■ About this task ■
Pick out all lines of the entries that include the word "none" and copy them.

■ Data to examine ■

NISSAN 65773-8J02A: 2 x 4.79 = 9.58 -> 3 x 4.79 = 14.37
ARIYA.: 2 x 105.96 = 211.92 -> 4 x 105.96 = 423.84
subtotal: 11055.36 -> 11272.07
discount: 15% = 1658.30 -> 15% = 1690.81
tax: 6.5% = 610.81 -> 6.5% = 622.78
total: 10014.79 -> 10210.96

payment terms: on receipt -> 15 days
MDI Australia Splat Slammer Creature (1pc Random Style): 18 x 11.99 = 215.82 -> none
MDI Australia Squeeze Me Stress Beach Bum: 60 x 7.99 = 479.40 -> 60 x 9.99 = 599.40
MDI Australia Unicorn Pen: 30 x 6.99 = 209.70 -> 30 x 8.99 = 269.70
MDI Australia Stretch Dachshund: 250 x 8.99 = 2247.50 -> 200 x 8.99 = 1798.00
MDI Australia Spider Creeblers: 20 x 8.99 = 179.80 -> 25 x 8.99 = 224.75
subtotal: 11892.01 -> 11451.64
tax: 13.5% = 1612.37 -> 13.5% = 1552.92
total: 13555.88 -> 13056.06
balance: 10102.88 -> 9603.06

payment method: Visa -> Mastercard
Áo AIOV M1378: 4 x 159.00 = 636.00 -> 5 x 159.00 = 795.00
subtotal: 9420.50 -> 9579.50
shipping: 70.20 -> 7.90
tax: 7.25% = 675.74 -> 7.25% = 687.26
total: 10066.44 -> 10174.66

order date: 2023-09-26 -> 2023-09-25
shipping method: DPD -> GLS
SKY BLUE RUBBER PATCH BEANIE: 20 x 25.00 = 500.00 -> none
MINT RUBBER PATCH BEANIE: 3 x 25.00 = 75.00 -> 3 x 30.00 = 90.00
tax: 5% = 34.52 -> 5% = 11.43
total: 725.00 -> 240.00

■ Reply to the exercise ■
MDI Australia Splat Slammer Creature (1pc Random Style): 18 x 11.99 = 215.82 -> none
SKY BLUE RUBBER PATCH BEANIE: 20 x 25.00 = 500.00 -> none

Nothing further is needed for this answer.